Jeff Hoffman came in for two innings of relief work. All his pitches played up out of the bullpen.

  • FB: 95-97 mph, straight
  • CH 88-89 mph small late sink
  • CB: 78-80 mph, 4 Ks, 12-6

He seemed to pitch (2K, 0 Runs, 2 IP) better than is earlier season results indicate (5.55 ERA, 5.6 K/9, 4.8 BB/9). I don’t want to say how he will do as a starter, but he does seem to at least have a bullpen spot if needed.

Ross Stripling came in for Sandy Kazmir after Kazmir left the game with an injury. Stripling has been fairly average this season and his start showed that blandness.

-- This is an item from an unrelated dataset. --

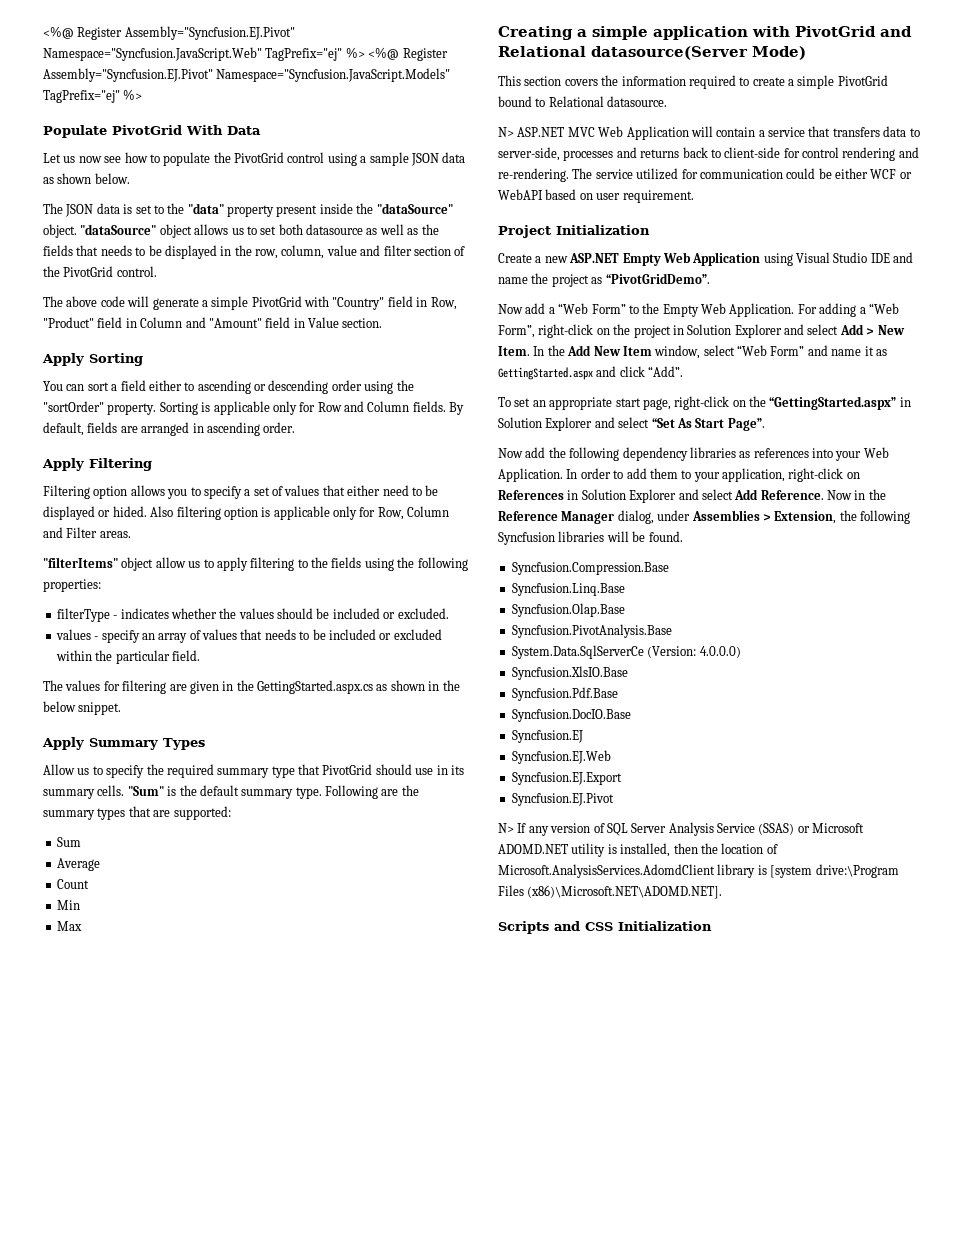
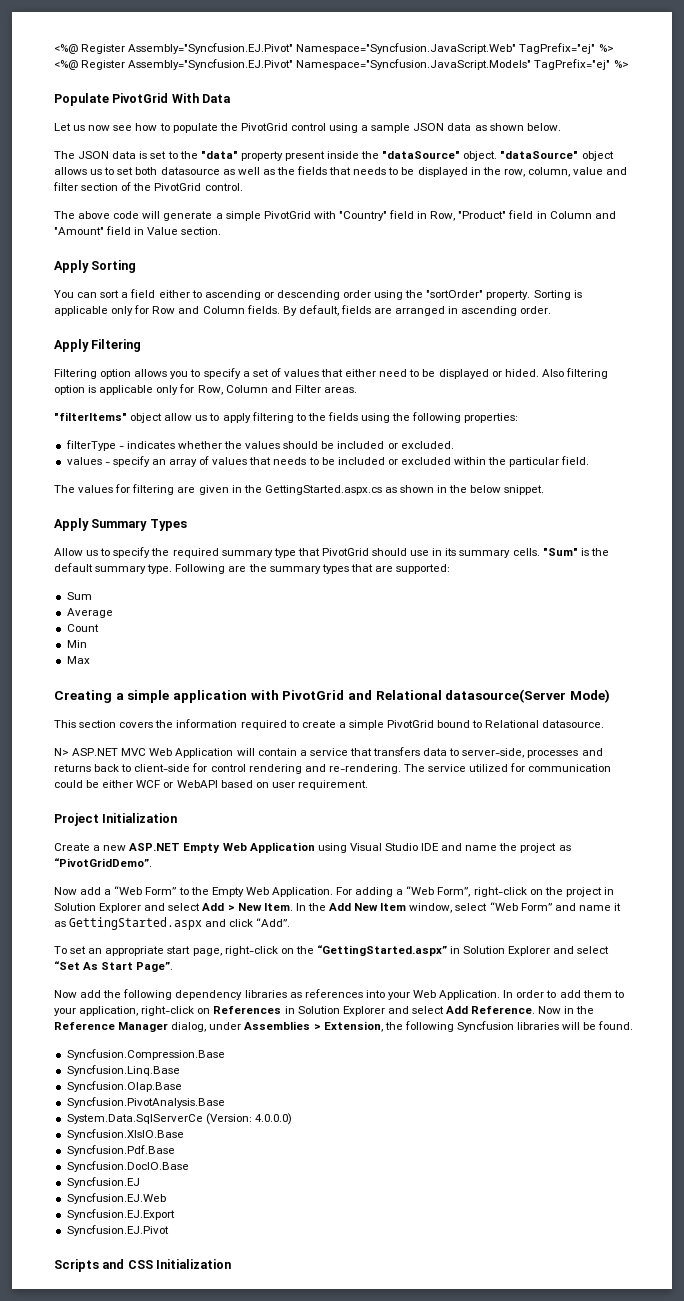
- N> If any version of SQL Server Analysis Service (SSAS) or Microsoft ADOMD.NET utility is installed, then the location of Microsoft.AnalysisServices.AdomdClient library is [system drive:\Program Files (x86)\Microsoft.NET\ADOMD.NET].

  • FB: 88-93 mph. It was straight and blah He throws it high in the zone
  • CB: 77-79 mph, big and loopy
  • SL 85-88 mph. Had 1-7 break
  • CH: 82-84 mph. Straight and not a lot slower than his fastball.

Acceptable breakers, below average fastball, therefore a below average starter. He is a matchup guy against weak teams … if he is starting.

Notes:

Yordano Ventura exited his last start after having back tightness. He lost ~250 rpm off his fastball during the start while his fastball average 95.5 mph instead of his season average of 95.7 mph. While I am just starting to look at how spin relates to injuries, I have noticed when just spin drops, the injury is non-arm related like Ventura’s back in this case. When velocity and spin change, the injury seems to be arm related. I am thinking that a pitcher can compensate for a non-arm injury by speeding up their arm, but if the arm is broken, both values decline. I am worried a bit that I am experiencing some confirmation bias and will likely look into some samples this offseason.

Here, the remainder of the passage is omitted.